PROBLEM DESCRIPTION. Nothing but the pictures should be dropped; repeat the rest of the data below exactly.

Records from a data collection.

★ ★ ★ ★ ★ ★ ★

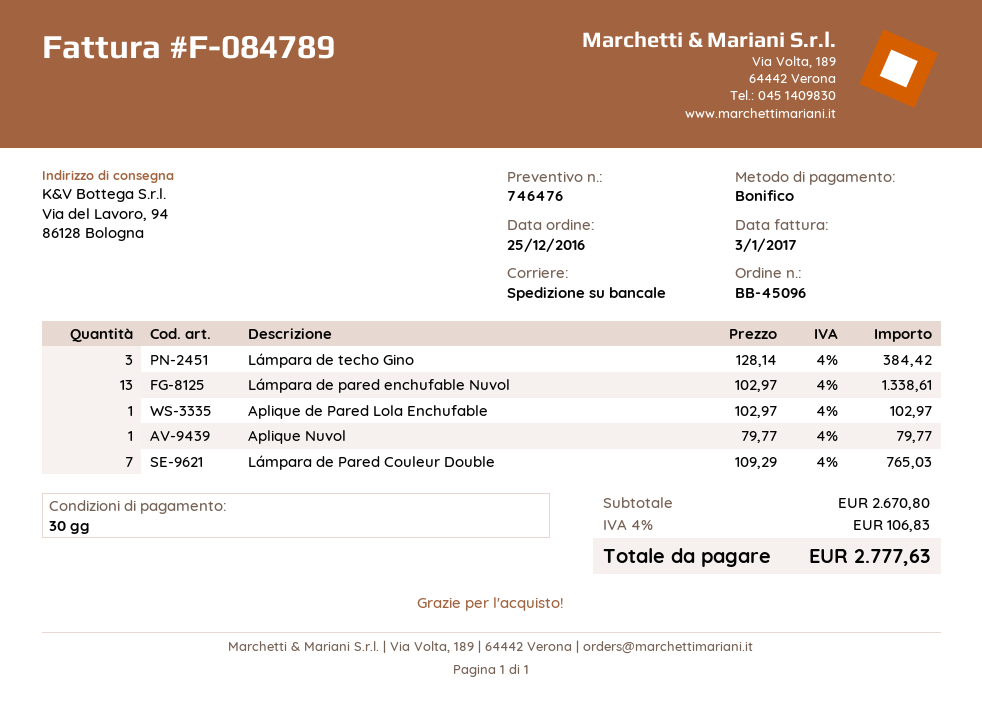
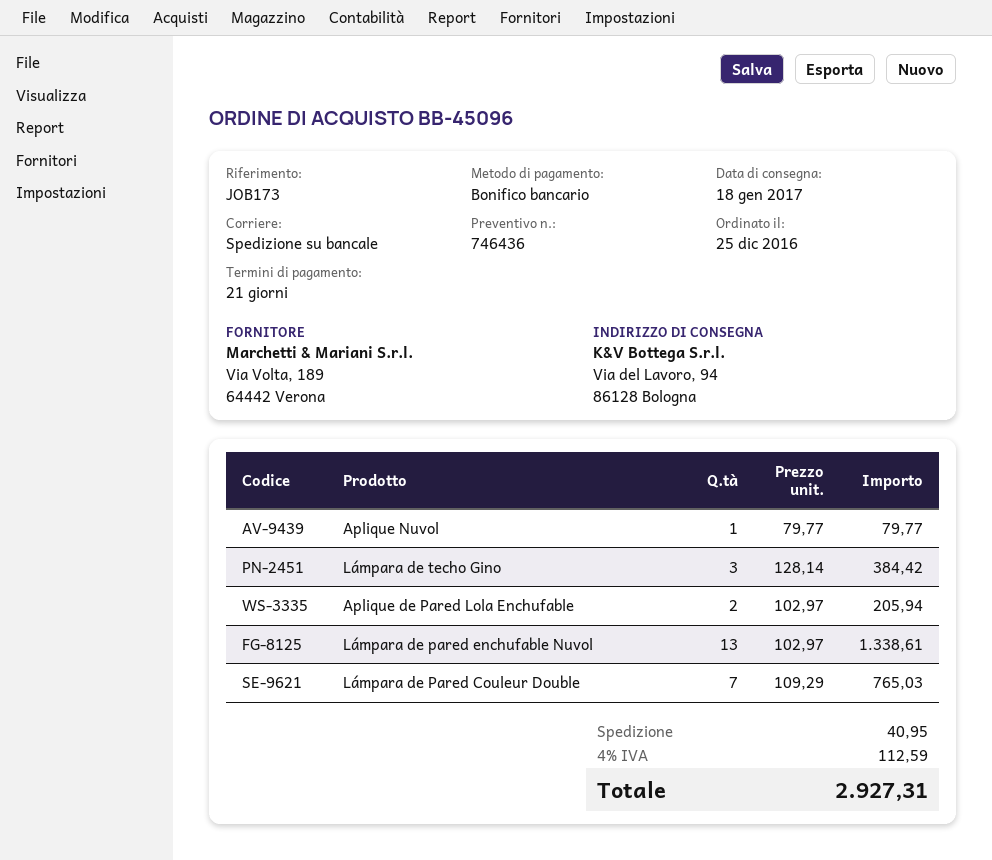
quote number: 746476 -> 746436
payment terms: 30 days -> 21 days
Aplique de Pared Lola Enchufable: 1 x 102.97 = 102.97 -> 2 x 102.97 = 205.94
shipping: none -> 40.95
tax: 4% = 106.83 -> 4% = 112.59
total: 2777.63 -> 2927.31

★ ★ ★ ★ ★ ★ ★

REPLY TO THE EXERCISE.
quote number: 746476 -> 746436
payment terms: 30 days -> 21 days
Aplique de Pared Lola Enchufable: 1 x 102.97 = 102.97 -> 2 x 102.97 = 205.94
shipping: none -> 40.95
tax: 4% = 106.83 -> 4% = 112.59
total: 2777.63 -> 2927.31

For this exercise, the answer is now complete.